Mittlere Wertpapierinstitute haben einen gesonderten Prozess zur Definition der Risikotragfähigkeit zu unterhalten. Die wesentlichen Risiken des Instituts müssen durch das Risikodeckungspotenzial laufend abgedeckt sein. Dazu ist ein interner Prozess einzurichten, der auch die Ziele Fortführung des Wertpapierinstituts, Anlegerschutz und Marktintegrität zu berücksichtigen hat. Werden wesentliche Risiken nicht erfasst, muss dies gesondert begründet werden.

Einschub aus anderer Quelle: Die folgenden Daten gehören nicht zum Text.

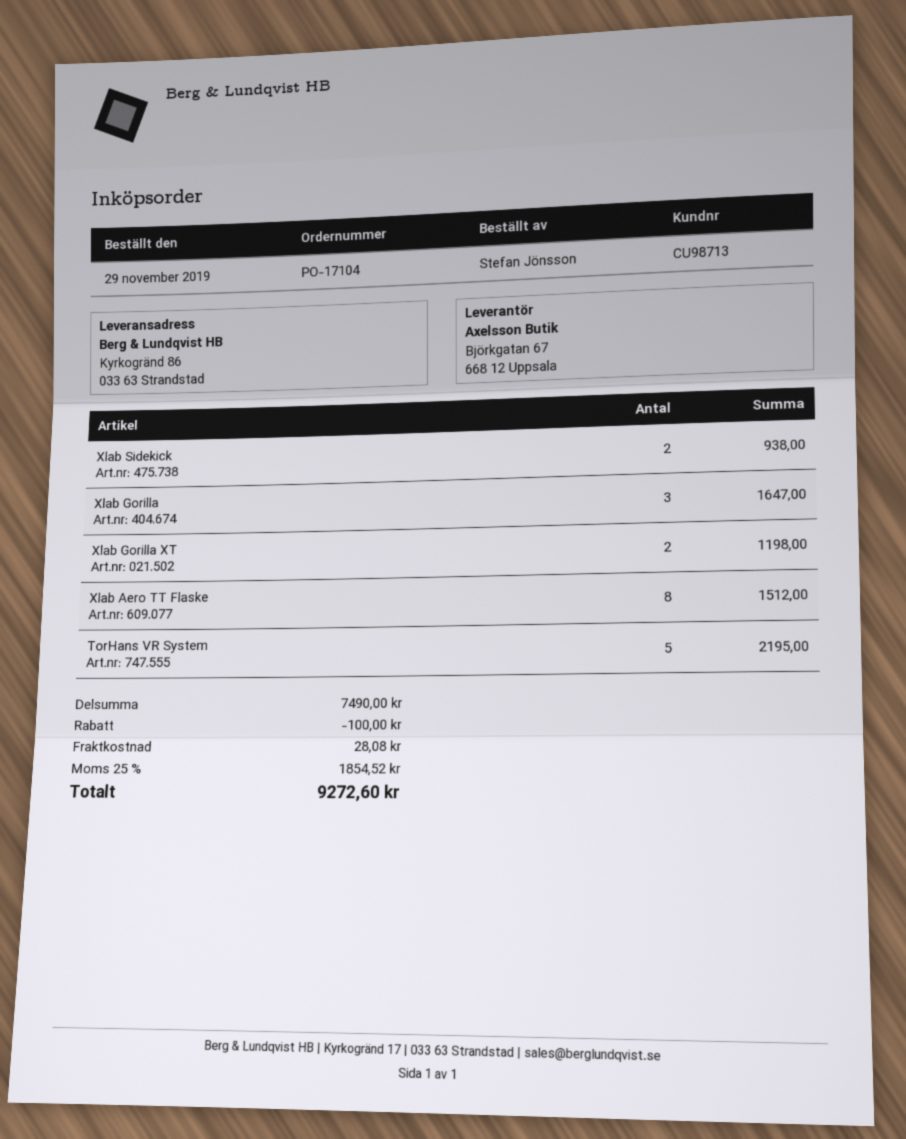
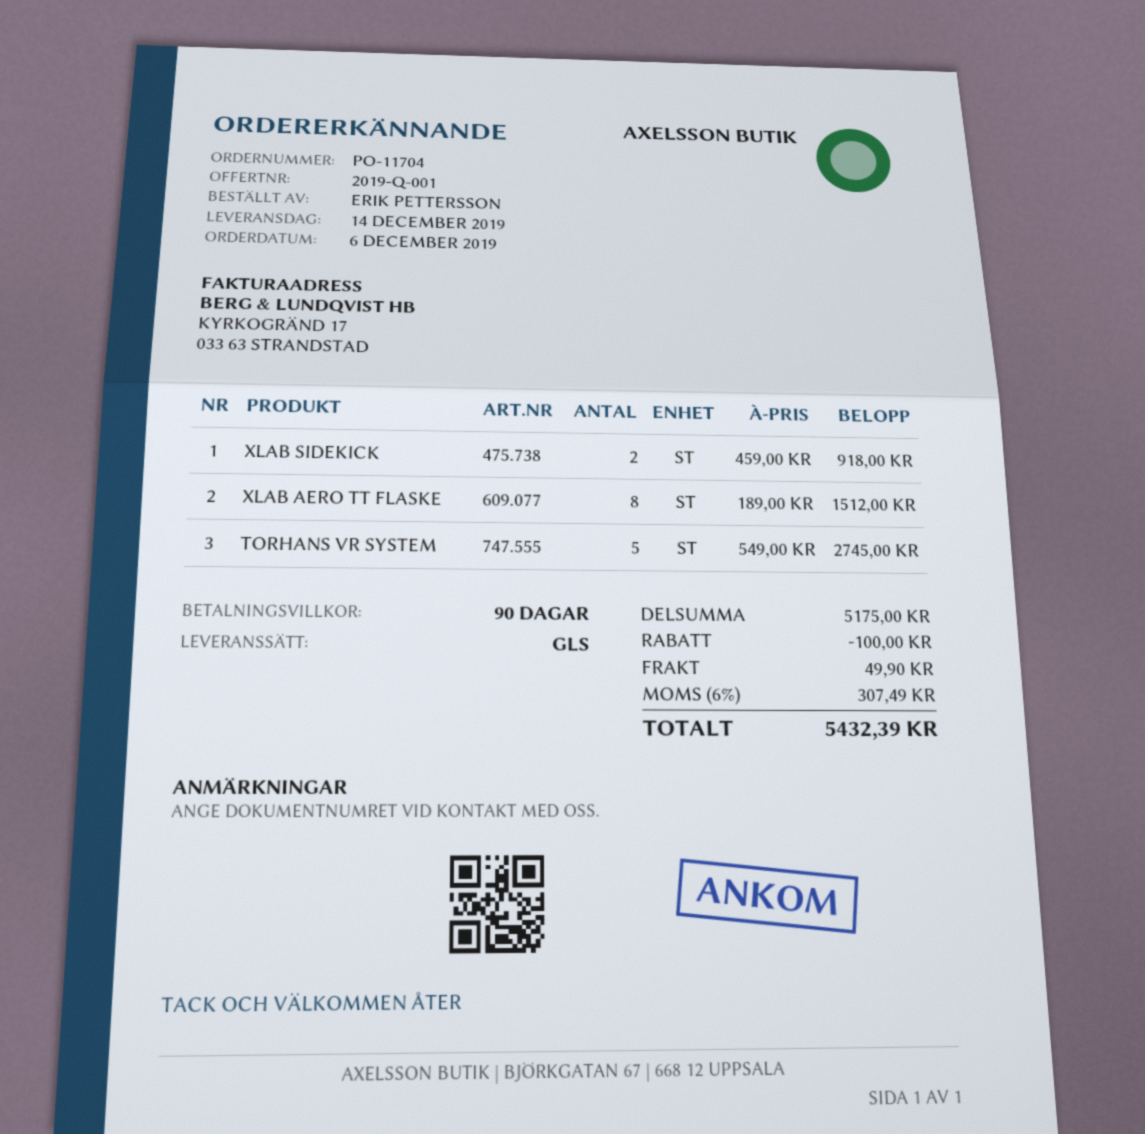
order number: PO-17104 -> PO-11704
order date: 2019-11-29 -> 2019-12-06
ordered by: Stefan Jönsson -> ERIK PETTERSSON
Xlab Sidekick: 2 for 938.00 -> 2 for 918.00
Xlab Gorilla: 3 for 1647.00 -> none
Xlab Gorilla XT: 2 for 1198.00 -> none
TorHans VR System: 5 for 2195.00 -> 5 for 2745.00
subtotal: 7490.00 -> 5175.00
shipping: 28.08 -> 49.90
tax: 25% = 1854.52 -> 6% = 307.49
total: 9272.60 -> 5432.39

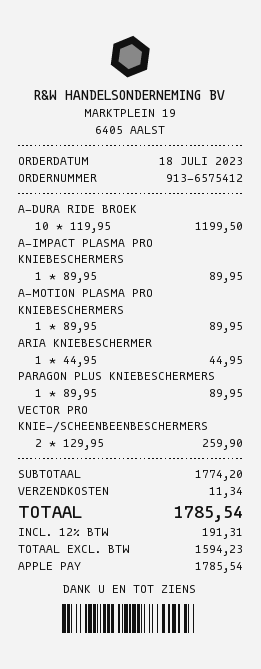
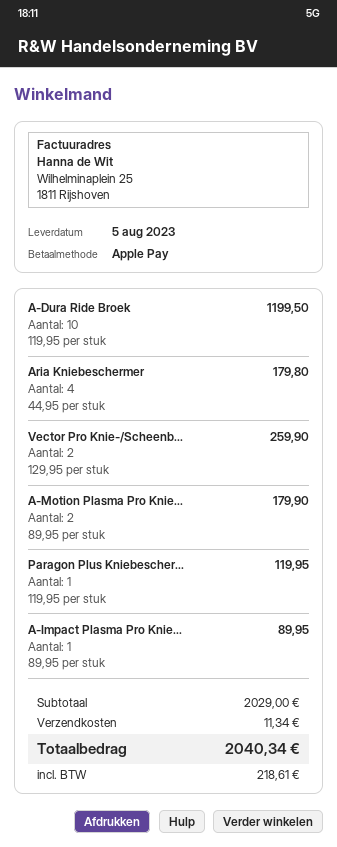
A-MOTION PLASMA PRO KNIEBESCHERMERS: 1 x 89.95 = 89.95 -> 2 x 89.95 = 179.90
ARIA KNIEBESCHERMER: 1 x 44.95 = 44.95 -> 4 x 44.95 = 179.80
PARAGON PLUS KNIEBESCHERMERS: 1 x 89.95 = 89.95 -> 1 x 119.95 = 119.95
subtotal: 1774.20 -> 2029.00
tax: 191.31 -> 218.61
total: 1785.54 -> 2040.34

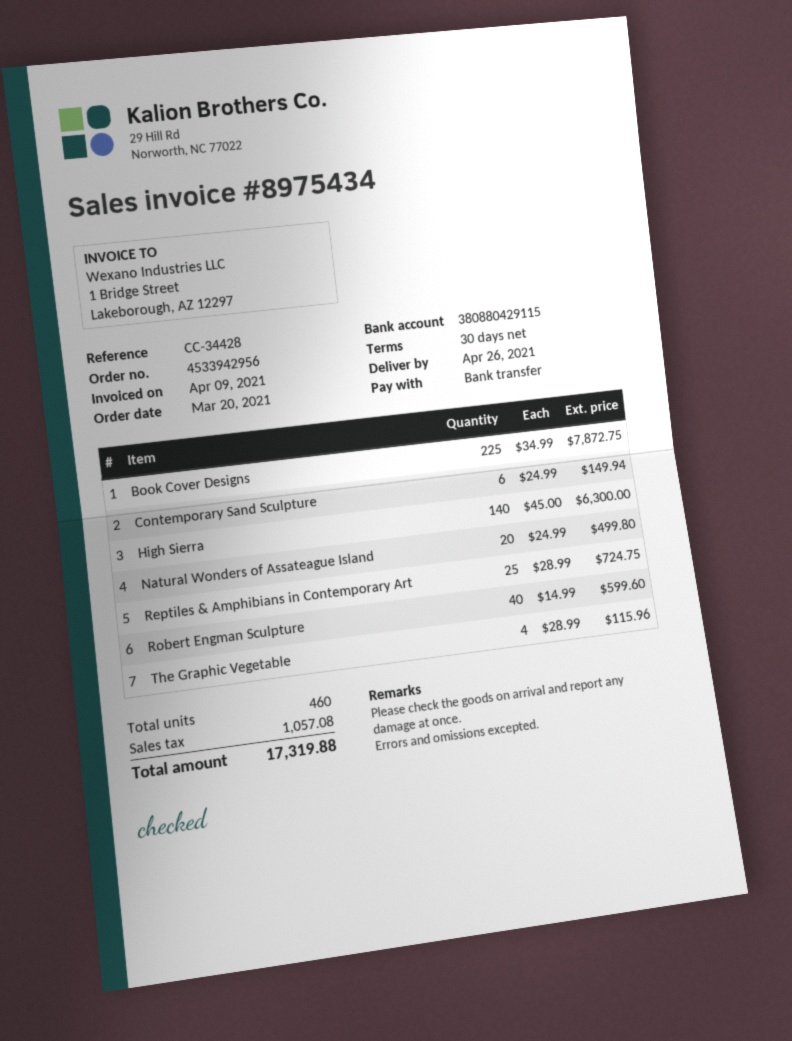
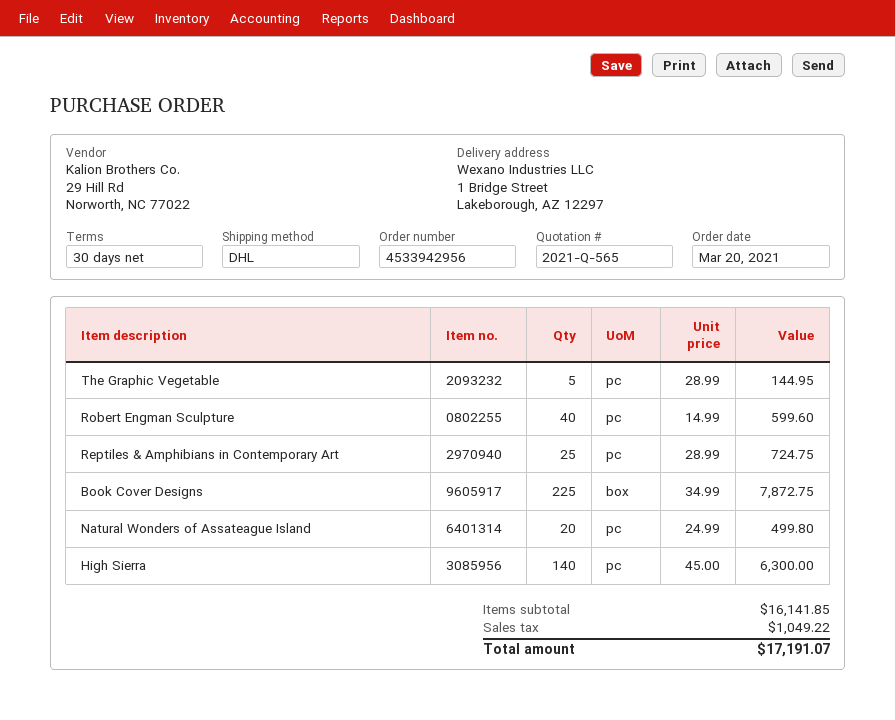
Contemporary Sand Sculpture: 6 x 24.99 = 149.94 -> none
The Graphic Vegetable: 4 x 28.99 = 115.96 -> 5 x 28.99 = 144.95
tax: 1057.08 -> 1049.22
total: 17319.88 -> 17191.07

Jedes kleine und mittlere Wertpapierinstitut muss zumindest einen Kapitalplanungsprozess unterhalten, in dem der zukünftige Kapitalbedarf und das zur Deckung dieses Kapitalbedarfs verfügbare Kapital gesteuert werden. Dabei ist auch adversen Entwicklungen, die von Planungsprozess abweichen, Rechnung zu tragen. Mindestens ein angemessenes adverses Szenario ist zu berücksichtigen.
Die Geschäftsleitung hat eine ökonomisch nachhaltige Geschäftsstrategie festzulegen, einschließlich einer zukunftsgerichteten Analyse des Geschäftsmodells mit belastbaren Annahmen. Dabei sind externe Einflussfaktoren, wie z.B. Marktentwicklung, Wettbewerbssituation, regulatorisches Umfeld, veränderte Umweltbedingungen und die Transition zu einer nachhaltigen Wirtschaft zu berücksichtigen, als auch interne Einflussfaktoren, wie z.B. die Ertragslage und Kapitalausstattung, Liquidität, sowie personelle und technisch-organisatorische Ressourcen zu berücksichtigen.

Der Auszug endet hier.